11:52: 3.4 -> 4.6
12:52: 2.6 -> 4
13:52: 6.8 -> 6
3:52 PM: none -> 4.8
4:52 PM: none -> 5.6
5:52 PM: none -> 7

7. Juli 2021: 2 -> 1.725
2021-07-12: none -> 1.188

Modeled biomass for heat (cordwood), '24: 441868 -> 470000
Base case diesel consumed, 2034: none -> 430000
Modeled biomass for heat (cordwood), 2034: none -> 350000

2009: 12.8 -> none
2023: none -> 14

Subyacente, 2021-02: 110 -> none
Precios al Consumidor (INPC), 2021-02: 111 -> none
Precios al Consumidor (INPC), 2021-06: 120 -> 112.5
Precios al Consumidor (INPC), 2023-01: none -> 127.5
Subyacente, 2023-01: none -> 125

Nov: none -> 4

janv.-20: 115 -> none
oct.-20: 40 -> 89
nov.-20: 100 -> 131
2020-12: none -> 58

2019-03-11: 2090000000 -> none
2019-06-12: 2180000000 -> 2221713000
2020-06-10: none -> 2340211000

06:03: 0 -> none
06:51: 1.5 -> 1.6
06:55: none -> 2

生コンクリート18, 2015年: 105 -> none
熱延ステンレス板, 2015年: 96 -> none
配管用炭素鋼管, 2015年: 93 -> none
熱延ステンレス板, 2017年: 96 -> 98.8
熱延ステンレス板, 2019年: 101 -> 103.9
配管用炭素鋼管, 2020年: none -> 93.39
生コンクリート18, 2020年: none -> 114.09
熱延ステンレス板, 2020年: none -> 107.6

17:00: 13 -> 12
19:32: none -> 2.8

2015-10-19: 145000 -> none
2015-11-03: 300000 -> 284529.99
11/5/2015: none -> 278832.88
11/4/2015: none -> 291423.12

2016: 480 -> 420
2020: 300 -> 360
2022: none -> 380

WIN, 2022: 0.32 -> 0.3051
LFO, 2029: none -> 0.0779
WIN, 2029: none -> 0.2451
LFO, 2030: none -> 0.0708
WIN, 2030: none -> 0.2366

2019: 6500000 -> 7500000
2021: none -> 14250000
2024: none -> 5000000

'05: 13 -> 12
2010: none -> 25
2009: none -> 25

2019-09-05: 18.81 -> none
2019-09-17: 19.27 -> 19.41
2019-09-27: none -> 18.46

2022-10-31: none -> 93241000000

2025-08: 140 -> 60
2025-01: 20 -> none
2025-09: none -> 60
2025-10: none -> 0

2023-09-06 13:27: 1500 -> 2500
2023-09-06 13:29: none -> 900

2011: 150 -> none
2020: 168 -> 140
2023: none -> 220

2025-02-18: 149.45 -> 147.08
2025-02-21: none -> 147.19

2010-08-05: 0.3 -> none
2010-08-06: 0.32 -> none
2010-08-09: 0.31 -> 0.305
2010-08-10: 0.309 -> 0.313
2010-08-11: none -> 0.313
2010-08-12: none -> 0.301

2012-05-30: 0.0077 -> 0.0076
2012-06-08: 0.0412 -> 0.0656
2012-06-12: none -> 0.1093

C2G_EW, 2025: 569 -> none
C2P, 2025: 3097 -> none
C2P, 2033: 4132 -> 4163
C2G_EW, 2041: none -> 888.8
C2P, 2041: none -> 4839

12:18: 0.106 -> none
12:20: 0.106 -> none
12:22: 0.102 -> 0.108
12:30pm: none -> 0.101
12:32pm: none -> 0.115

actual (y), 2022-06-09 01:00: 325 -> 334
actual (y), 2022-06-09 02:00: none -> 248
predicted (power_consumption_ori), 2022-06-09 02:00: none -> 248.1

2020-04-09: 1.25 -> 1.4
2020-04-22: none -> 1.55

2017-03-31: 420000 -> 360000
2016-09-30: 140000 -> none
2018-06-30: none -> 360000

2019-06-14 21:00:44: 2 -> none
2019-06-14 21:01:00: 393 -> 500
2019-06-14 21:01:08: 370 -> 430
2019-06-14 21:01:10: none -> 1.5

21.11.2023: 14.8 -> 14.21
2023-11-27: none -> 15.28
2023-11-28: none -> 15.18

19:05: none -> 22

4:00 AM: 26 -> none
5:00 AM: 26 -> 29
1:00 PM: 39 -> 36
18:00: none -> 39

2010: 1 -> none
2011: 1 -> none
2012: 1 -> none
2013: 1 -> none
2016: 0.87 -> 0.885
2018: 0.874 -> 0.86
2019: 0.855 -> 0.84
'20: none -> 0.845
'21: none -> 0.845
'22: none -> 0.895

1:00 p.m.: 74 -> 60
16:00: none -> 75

# TASK GOAL
What you return must match the listing exactly, with nothing missing.

# TASK RESPONSE
11:52: 3.4 -> 4.6
12:52: 2.6 -> 4
13:52: 6.8 -> 6
3:52 PM: none -> 4.8
4:52 PM: none -> 5.6
5:52 PM: none -> 7

7. Juli 2021: 2 -> 1.725
2021-07-12: none -> 1.188

Modeled biomass for heat (cordwood), '24: 441868 -> 470000
Base case diesel consumed, 2034: none -> 430000
Modeled biomass for heat (cordwood), 2034: none -> 350000

2009: 12.8 -> none
2023: none -> 14

Subyacente, 2021-02: 110 -> none
Precios al Consumidor (INPC), 2021-02: 111 -> none
Precios al Consumidor (INPC), 2021-06: 120 -> 112.5
Precios al Consumidor (INPC), 2023-01: none -> 127.5
Subyacente, 2023-01: none -> 125

Nov: none -> 4

janv.-20: 115 -> none
oct.-20: 40 -> 89
nov.-20: 100 -> 131
2020-12: none -> 58

2019-03-11: 2090000000 -> none
2019-06-12: 2180000000 -> 2221713000
2020-06-10: none -> 2340211000

06:03: 0 -> none
06:51: 1.5 -> 1.6
06:55: none -> 2

生コンクリート18, 2015年: 105 -> none
熱延ステンレス板, 2015年: 96 -> none
配管用炭素鋼管, 2015年: 93 -> none
熱延ステンレス板, 2017年: 96 -> 98.8
熱延ステンレス板, 2019年: 101 -> 103.9
配管用炭素鋼管, 2020年: none -> 93.39
生コンクリート18, 2020年: none -> 114.09
熱延ステンレス板, 2020年: none -> 107.6

17:00: 13 -> 12
19:32: none -> 2.8

2015-10-19: 145000 -> none
2015-11-03: 300000 -> 284529.99
11/5/2015: none -> 278832.88
11/4/2015: none -> 291423.12

2016: 480 -> 420
2020: 300 -> 360
2022: none -> 380

WIN, 2022: 0.32 -> 0.3051
LFO, 2029: none -> 0.0779
WIN, 2029: none -> 0.2451
LFO, 2030: none -> 0.0708
WIN, 2030: none -> 0.2366

2019: 6500000 -> 7500000
2021: none -> 14250000
2024: none -> 5000000

'05: 13 -> 12
2010: none -> 25
2009: none -> 25

2019-09-05: 18.81 -> none
2019-09-17: 19.27 -> 19.41
2019-09-27: none -> 18.46

2022-10-31: none -> 93241000000

2025-08: 140 -> 60
2025-01: 20 -> none
2025-09: none -> 60
2025-10: none -> 0

2023-09-06 13:27: 1500 -> 2500
2023-09-06 13:29: none -> 900

2011: 150 -> none
2020: 168 -> 140
2023: none -> 220

2025-02-18: 149.45 -> 147.08
2025-02-21: none -> 147.19

2010-08-05: 0.3 -> none
2010-08-06: 0.32 -> none
2010-08-09: 0.31 -> 0.305
2010-08-10: 0.309 -> 0.313
2010-08-11: none -> 0.313
2010-08-12: none -> 0.301

2012-05-30: 0.0077 -> 0.0076
2012-06-08: 0.0412 -> 0.0656
2012-06-12: none -> 0.1093

C2G_EW, 2025: 569 -> none
C2P, 2025: 3097 -> none
C2P, 2033: 4132 -> 4163
C2G_EW, 2041: none -> 888.8
C2P, 2041: none -> 4839

12:18: 0.106 -> none
12:20: 0.106 -> none
12:22: 0.102 -> 0.108
12:30pm: none -> 0.101
12:32pm: none -> 0.115

actual (y), 2022-06-09 01:00: 325 -> 334
actual (y), 2022-06-09 02:00: none -> 248
predicted (power_consumption_ori), 2022-06-09 02:00: none -> 248.1

2020-04-09: 1.25 -> 1.4
2020-04-22: none -> 1.55

2017-03-31: 420000 -> 360000
2016-09-30: 140000 -> none
2018-06-30: none -> 360000

2019-06-14 21:00:44: 2 -> none
2019-06-14 21:01:00: 393 -> 500
2019-06-14 21:01:08: 370 -> 430
2019-06-14 21:01:10: none -> 1.5

21.11.2023: 14.8 -> 14.21
2023-11-27: none -> 15.28
2023-11-28: none -> 15.18

19:05: none -> 22

4:00 AM: 26 -> none
5:00 AM: 26 -> 29
1:00 PM: 39 -> 36
18:00: none -> 39

2010: 1 -> none
2011: 1 -> none
2012: 1 -> none
2013: 1 -> none
2016: 0.87 -> 0.885
2018: 0.874 -> 0.86
2019: 0.855 -> 0.84
'20: none -> 0.845
'21: none -> 0.845
'22: none -> 0.895

1:00 p.m.: 74 -> 60
16:00: none -> 75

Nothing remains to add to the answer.